▸ REQUIRED ACTION: Quote the entries below from the line with "(155, 384) none" through the line with "[115,1681,185,1689] пекременных ->", both ends included, and only those lines.

Extracted data entries:
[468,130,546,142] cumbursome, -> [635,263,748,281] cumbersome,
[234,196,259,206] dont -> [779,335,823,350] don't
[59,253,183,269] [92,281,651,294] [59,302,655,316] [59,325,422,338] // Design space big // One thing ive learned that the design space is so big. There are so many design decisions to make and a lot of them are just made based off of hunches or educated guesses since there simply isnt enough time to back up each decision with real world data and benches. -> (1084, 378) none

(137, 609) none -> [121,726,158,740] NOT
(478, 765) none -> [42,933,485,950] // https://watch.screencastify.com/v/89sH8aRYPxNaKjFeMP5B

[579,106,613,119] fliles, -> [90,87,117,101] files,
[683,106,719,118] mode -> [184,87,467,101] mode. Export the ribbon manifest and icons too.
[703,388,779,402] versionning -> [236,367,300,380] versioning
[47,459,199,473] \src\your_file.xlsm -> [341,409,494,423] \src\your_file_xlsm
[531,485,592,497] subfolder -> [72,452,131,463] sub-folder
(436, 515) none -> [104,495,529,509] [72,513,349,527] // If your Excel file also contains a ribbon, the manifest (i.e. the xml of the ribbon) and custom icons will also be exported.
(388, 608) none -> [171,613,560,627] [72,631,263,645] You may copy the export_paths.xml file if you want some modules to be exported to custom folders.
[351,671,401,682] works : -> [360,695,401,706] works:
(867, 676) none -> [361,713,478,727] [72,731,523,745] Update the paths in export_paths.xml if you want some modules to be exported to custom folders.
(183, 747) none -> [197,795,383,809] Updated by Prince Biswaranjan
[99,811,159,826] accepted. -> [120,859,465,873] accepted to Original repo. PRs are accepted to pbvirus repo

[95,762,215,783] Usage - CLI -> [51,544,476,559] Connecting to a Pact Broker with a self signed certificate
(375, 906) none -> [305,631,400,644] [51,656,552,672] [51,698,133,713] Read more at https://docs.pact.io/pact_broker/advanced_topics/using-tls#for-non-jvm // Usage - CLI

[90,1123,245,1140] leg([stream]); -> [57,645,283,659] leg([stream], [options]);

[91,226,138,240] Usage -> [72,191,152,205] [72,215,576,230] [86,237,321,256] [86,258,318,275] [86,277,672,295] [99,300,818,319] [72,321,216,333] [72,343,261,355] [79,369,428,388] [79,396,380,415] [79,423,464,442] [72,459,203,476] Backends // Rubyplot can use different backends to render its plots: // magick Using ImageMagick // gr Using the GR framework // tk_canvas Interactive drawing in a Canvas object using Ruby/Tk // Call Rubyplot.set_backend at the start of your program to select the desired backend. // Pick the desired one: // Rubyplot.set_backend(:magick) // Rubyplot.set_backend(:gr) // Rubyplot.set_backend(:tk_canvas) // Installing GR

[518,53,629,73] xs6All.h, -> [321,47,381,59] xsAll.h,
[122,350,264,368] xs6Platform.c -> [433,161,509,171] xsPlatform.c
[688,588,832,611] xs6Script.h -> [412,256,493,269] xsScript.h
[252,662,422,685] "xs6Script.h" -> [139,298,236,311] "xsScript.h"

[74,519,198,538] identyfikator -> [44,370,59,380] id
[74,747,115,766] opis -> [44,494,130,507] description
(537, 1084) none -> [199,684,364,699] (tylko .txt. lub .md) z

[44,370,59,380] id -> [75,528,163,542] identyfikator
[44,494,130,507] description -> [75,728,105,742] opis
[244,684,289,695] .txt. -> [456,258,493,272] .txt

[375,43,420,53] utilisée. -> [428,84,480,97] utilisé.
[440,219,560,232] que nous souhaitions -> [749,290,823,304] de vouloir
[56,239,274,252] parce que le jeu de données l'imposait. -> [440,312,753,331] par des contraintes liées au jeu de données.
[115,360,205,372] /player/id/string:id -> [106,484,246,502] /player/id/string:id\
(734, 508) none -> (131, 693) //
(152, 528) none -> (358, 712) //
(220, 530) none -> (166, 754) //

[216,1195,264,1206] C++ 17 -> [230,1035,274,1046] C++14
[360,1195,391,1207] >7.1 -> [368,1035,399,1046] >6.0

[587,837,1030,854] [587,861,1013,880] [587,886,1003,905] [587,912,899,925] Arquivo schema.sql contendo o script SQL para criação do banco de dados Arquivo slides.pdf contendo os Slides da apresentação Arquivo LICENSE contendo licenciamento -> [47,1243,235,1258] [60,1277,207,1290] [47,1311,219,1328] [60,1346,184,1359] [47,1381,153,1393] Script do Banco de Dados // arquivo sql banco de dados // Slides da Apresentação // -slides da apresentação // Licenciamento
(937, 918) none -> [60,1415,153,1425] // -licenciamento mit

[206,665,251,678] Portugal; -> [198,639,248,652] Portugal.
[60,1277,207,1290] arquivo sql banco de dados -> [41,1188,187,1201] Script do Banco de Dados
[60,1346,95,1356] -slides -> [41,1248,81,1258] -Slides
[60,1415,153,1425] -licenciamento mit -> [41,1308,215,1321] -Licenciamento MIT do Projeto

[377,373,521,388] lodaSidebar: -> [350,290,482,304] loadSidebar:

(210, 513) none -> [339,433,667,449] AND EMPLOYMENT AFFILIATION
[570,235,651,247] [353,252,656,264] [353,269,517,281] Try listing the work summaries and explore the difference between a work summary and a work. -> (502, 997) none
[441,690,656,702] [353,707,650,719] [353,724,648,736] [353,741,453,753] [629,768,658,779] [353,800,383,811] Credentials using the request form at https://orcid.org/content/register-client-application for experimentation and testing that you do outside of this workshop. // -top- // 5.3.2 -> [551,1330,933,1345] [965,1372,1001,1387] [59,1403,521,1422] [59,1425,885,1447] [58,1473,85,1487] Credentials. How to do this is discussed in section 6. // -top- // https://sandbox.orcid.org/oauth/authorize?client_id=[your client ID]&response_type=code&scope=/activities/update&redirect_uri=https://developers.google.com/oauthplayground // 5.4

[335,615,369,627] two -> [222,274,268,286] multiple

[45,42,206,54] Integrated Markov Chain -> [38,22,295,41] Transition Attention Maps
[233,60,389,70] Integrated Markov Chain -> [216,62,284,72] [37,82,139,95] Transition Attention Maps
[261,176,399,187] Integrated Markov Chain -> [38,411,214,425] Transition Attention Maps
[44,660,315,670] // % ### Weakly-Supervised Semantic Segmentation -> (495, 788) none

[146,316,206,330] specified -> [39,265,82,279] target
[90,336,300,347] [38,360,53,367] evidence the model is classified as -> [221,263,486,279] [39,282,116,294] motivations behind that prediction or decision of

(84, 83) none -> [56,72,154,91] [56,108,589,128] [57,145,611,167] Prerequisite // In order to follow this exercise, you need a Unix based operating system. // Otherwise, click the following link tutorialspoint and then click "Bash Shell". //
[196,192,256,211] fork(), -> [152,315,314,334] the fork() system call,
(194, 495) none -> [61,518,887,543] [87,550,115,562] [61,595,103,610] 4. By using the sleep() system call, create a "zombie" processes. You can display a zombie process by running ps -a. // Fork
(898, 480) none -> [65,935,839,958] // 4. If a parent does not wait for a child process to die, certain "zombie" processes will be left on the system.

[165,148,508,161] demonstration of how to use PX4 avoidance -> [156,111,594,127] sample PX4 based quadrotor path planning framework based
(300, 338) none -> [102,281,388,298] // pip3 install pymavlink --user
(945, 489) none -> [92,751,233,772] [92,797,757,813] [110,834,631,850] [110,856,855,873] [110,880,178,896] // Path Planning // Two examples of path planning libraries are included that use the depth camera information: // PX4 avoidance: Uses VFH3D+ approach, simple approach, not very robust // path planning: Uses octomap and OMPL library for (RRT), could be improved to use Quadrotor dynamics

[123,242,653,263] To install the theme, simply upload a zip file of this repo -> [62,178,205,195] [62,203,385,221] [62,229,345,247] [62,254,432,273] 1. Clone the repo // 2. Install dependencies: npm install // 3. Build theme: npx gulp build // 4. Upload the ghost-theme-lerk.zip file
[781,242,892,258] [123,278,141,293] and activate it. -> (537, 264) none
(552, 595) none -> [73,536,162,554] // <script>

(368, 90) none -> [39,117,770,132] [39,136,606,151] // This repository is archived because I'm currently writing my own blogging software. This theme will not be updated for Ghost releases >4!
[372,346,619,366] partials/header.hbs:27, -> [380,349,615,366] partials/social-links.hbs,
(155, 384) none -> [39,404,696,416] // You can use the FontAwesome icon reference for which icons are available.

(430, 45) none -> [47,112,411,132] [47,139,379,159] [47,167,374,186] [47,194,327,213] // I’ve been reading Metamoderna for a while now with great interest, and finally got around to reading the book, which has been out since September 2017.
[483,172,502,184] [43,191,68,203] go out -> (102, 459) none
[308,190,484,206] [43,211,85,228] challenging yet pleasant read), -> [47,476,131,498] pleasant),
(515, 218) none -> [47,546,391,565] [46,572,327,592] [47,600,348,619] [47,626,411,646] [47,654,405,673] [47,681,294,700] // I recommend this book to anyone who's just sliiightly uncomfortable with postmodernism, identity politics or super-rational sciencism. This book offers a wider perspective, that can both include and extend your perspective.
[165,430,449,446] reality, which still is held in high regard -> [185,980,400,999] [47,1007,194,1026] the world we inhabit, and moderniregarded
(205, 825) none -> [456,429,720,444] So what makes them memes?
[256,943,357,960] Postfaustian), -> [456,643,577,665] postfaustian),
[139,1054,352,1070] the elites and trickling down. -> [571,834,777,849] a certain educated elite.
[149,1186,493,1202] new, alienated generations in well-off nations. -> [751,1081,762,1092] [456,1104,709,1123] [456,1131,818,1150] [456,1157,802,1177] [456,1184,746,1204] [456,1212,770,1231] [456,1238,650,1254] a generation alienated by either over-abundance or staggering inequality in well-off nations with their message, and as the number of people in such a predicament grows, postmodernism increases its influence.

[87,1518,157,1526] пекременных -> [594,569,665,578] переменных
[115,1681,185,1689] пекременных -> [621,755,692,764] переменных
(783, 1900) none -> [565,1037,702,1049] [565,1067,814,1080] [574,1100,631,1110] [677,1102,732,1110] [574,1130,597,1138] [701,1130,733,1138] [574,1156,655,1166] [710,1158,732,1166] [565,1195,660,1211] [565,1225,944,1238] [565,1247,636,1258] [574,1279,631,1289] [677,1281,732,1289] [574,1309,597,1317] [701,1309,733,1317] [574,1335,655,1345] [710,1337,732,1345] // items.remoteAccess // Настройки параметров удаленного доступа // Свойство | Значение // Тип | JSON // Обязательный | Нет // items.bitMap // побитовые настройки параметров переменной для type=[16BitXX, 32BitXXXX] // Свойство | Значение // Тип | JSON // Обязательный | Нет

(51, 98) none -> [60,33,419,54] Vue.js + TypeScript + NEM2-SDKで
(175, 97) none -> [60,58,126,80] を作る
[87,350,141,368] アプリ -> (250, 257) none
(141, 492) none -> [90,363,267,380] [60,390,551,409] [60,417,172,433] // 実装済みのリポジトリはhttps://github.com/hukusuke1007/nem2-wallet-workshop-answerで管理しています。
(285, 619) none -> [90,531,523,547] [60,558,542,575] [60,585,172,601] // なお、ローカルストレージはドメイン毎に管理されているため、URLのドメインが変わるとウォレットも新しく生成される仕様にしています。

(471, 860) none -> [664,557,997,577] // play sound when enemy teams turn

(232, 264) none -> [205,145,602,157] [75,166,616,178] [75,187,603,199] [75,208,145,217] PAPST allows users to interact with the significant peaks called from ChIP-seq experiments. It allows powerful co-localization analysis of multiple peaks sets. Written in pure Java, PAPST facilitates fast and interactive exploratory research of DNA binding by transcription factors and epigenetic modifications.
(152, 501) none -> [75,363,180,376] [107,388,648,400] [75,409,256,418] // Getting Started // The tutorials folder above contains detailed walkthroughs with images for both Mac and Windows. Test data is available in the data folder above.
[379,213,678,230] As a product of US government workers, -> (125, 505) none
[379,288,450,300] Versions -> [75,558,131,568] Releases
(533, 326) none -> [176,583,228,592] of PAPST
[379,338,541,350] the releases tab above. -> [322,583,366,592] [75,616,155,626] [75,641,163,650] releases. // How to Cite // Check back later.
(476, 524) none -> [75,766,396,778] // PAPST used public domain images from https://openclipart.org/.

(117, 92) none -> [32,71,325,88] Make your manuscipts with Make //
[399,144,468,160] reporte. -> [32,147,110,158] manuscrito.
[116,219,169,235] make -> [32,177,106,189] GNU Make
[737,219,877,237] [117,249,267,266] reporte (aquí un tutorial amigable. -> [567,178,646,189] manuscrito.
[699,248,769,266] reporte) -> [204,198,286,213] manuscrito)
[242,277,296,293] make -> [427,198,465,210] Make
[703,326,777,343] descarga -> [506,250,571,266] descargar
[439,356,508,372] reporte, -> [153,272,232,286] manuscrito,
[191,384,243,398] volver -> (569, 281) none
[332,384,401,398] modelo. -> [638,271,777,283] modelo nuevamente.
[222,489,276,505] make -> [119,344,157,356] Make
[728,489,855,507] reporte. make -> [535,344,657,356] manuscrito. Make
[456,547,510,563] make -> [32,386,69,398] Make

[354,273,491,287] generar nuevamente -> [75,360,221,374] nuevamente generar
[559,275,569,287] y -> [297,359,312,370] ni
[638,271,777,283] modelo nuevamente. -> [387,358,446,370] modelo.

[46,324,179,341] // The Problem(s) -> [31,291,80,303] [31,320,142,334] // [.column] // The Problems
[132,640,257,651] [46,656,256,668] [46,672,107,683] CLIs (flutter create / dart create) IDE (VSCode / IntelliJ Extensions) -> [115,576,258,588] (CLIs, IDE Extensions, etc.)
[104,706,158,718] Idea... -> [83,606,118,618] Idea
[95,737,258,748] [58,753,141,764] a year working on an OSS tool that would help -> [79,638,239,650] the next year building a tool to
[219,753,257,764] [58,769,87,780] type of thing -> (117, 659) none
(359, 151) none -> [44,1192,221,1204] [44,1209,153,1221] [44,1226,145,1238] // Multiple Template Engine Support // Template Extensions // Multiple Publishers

▸ WRITTEN ANSWER:
(155, 384) none -> [39,404,696,416] // You can use the FontAwesome icon reference for which icons are available.

(430, 45) none -> [47,112,411,132] [47,139,379,159] [47,167,374,186] [47,194,327,213] // I’ve been reading Metamoderna for a while now with great interest, and finally got around to reading the book, which has been out since September 2017.
[483,172,502,184] [43,191,68,203] go out -> (102, 459) none
[308,190,484,206] [43,211,85,228] challenging yet pleasant read), -> [47,476,131,498] pleasant),
(515, 218) none -> [47,546,391,565] [46,572,327,592] [47,600,348,619] [47,626,411,646] [47,654,405,673] [47,681,294,700] // I recommend this book to anyone who's just sliiightly uncomfortable with postmodernism, identity politics or super-rational sciencism. This book offers a wider perspective, that can both include and extend your perspective.
[165,430,449,446] reality, which still is held in high regard -> [185,980,400,999] [47,1007,194,1026] the world we inhabit, and moderniregarded
(205, 825) none -> [456,429,720,444] So what makes them memes?
[256,943,357,960] Postfaustian), -> [456,643,577,665] postfaustian),
[139,1054,352,1070] the elites and trickling down. -> [571,834,777,849] a certain educated elite.
[149,1186,493,1202] new, alienated generations in well-off nations. -> [751,1081,762,1092] [456,1104,709,1123] [456,1131,818,1150] [456,1157,802,1177] [456,1184,746,1204] [456,1212,770,1231] [456,1238,650,1254] a generation alienated by either over-abundance or staggering inequality in well-off nations with their message, and as the number of people in such a predicament grows, postmodernism increases its influence.

[87,1518,157,1526] пекременных -> [594,569,665,578] переменных
[115,1681,185,1689] пекременных -> [621,755,692,764] переменных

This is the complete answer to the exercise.